When you sell to a competitor, it can be risky because you have to disclose certain vital business information. To protect yourself, you need to go about it strategically. There’s a fine balance to what you should reveal to get the best price while minimizing your risks at the same time. Here are some ways to avoid getting burned when selling to a competitor.
Make sure you’re ready to sell
If you approach a competitor, you need to know the value of your business and potentially be ready to walk away if the price isn’t right. You also need to make sure your business is ready for a sale by preparing all the necessary documents.
Business assessments include acquisition “diligence” preparedness to help companies reduce any risk when selling a business. Peterson Acquisitions will help you with the due diligence that is the first part of any contemplated sale and is the formal process where each party examines the ability of the other party to deliver on what is promised. This helps to prevent any surprises, on either side, once the deal is done.
Put protective agreements in place
Your first step should be getting a potential buyer to sign a non-disclosure agreement (NDA).
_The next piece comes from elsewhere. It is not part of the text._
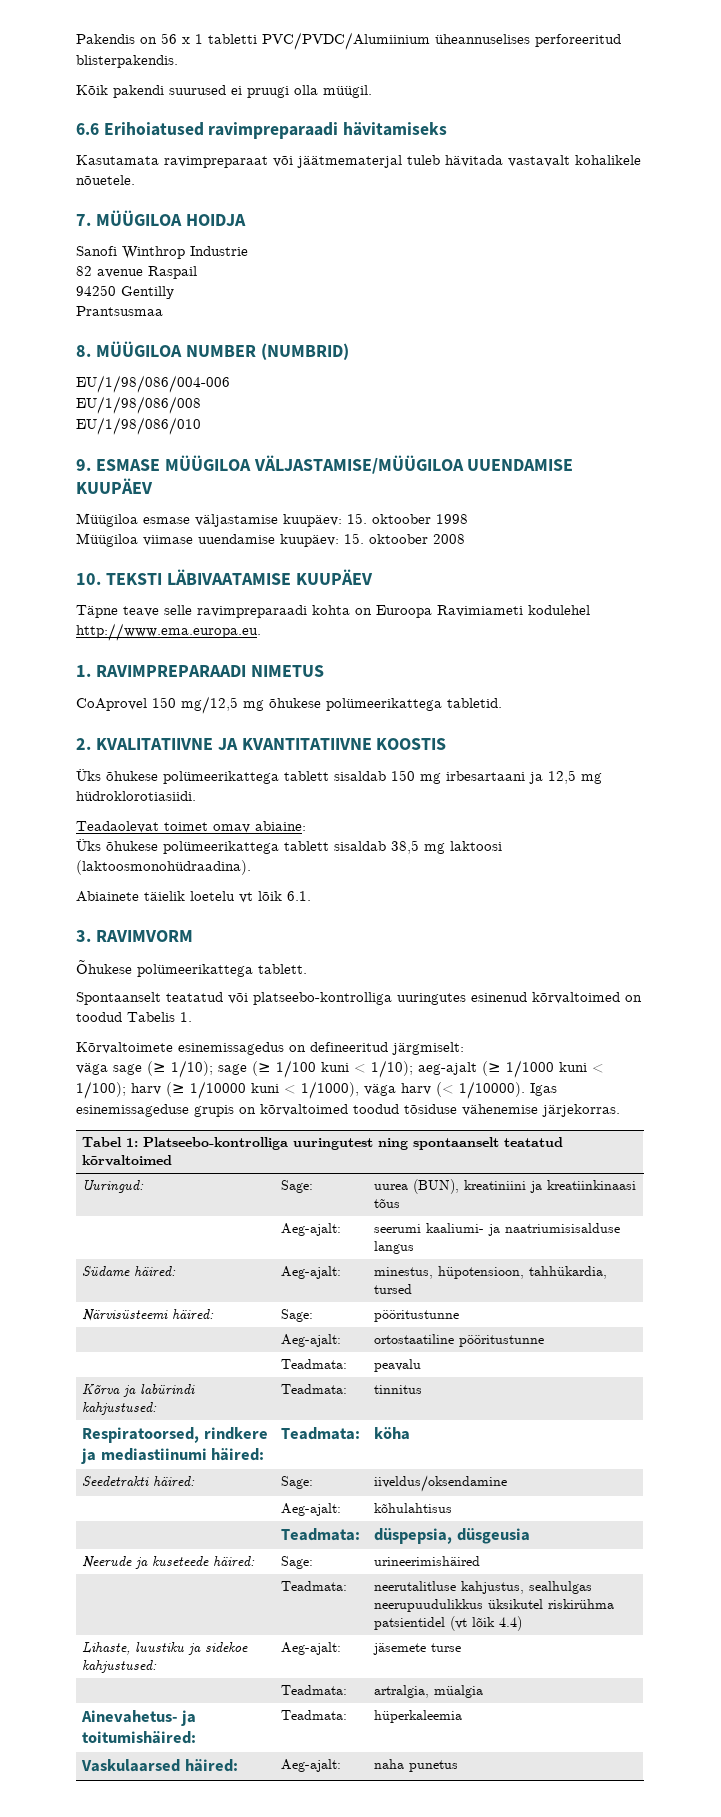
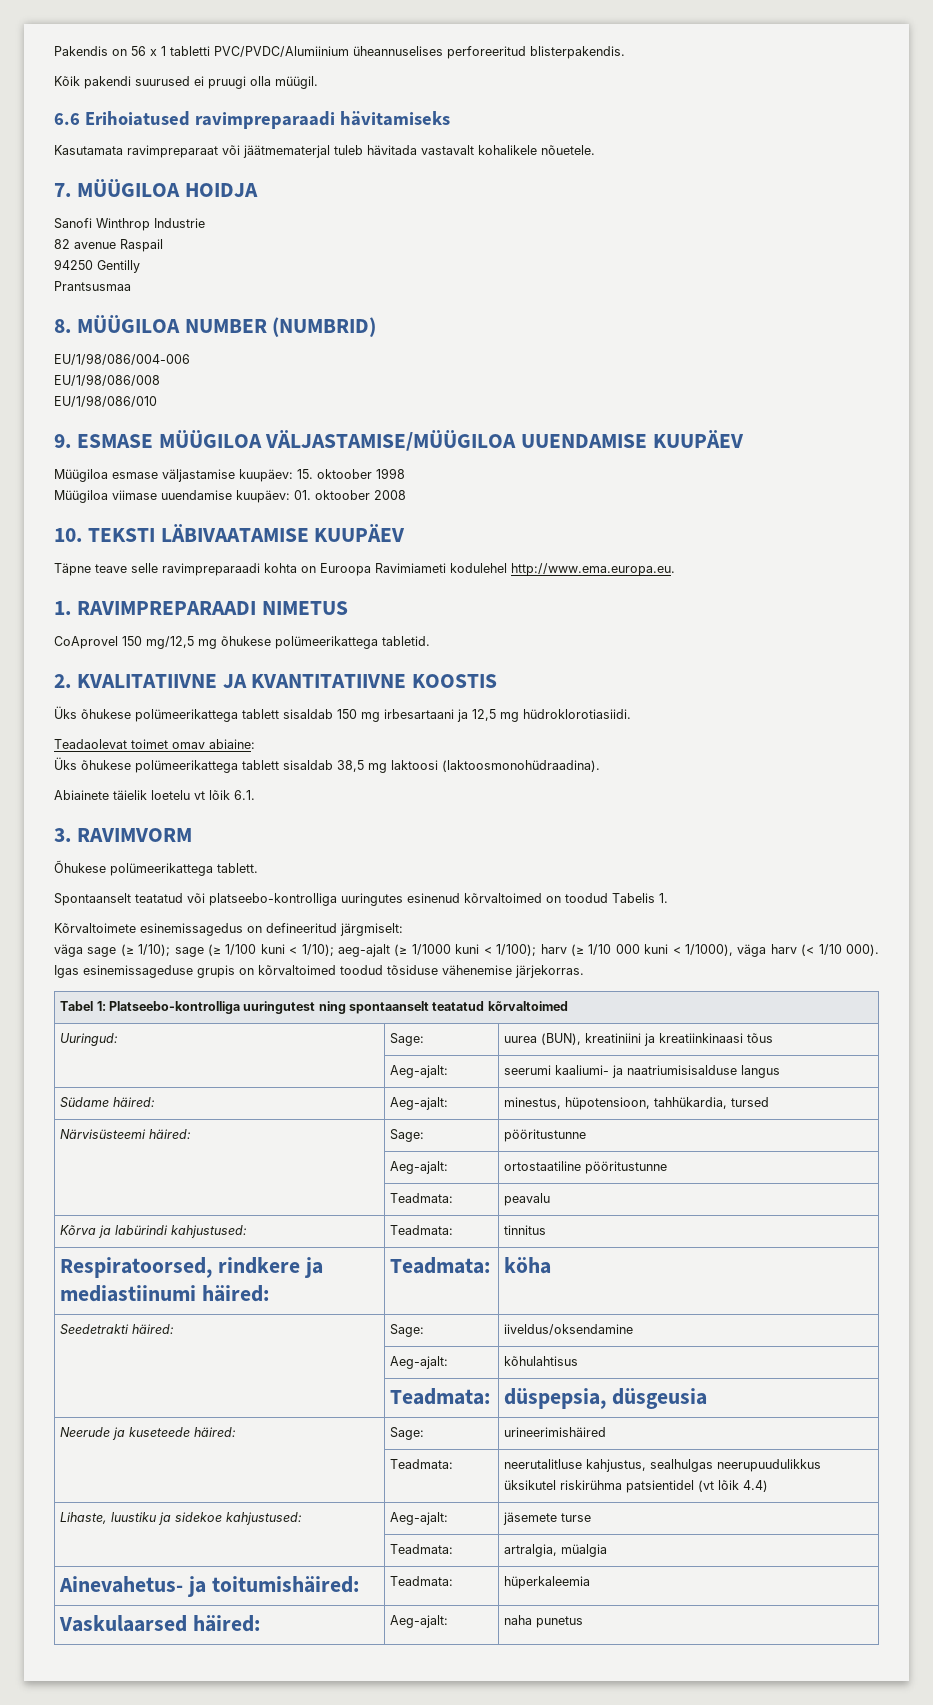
- Müügiloa viimase uuendamise kuupäev: 15. oktoober 2008
+ Müügiloa viimase uuendamise kuupäev: 01. oktoober 2008
- väga sage (≥ 1/10); sage (≥ 1/100 kuni < 1/10); aeg-ajalt (≥ 1/1000 kuni < 1/100); harv (≥ 1/10000 kuni < 1/1000), väga harv (< 1/10000).
+ väga sage (≥ 1/10); sage (≥ 1/100 kuni < 1/10); aeg-ajalt (≥ 1/1000 kuni < 1/100); harv (≥ 1/10 000 kuni < 1/1000), väga harv (< 1/10 000).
This means they must keep the information you share confidential and if they don’t, you can take legal action.
Once the NDA is in place, you can start talking about your gross revenue, product lines, geographical footprint etc. A good NDA will prevent buyers from doing things such as soliciting your employees, your customers or your vendors. If a sale doesn’t go through, you don’t want a buyer to use your customers to grow their competing business.
Set business buyer expectations
If you clearly communicate to any potential buyers that you will be using a small business M&A firm to assist you with the process, competitors will take note that they won’t be able to take advantage of you. Firms like Peterson Acquisitions have plenty of experience in assisting businesses to sell to competitors and can avoid the pitfalls.
Those within the same business or industry sector may be using the premise of a business purchase to learn more about the inner workings of your business. But competitors who are not really serious about buying are likely to fall away when they know you’re being assisted by experts.
It is acceptable to ask buyers why they want to buy your business and their objectives. You can find out whether they have the capital to buy your business and how they would finance the business acquisition.
You can also ask whether they have ever bought any other businesses in the past and how this turned out. You can find out what conditions your business has to meet for a sale to take place. If you don’t meet them, there is no point in negotiating.
Progressively disclose more information
Even if you have protective agreements in place, you shouldn’t ever give too much information too quickly. For instance, it is wise to withhold your customer list until after the transaction is complete. You can provide the buyer with the number of active customers, without giving names and contact information.
When you’re considering selling to a competitor, you need to think twice before divulging proprietary technologies, trade secrets and intellectual property. Buyers do have a right to look at all the inner workings of the business before signing a purchase agreement. However, this should happen on your terms and you should be driving the process.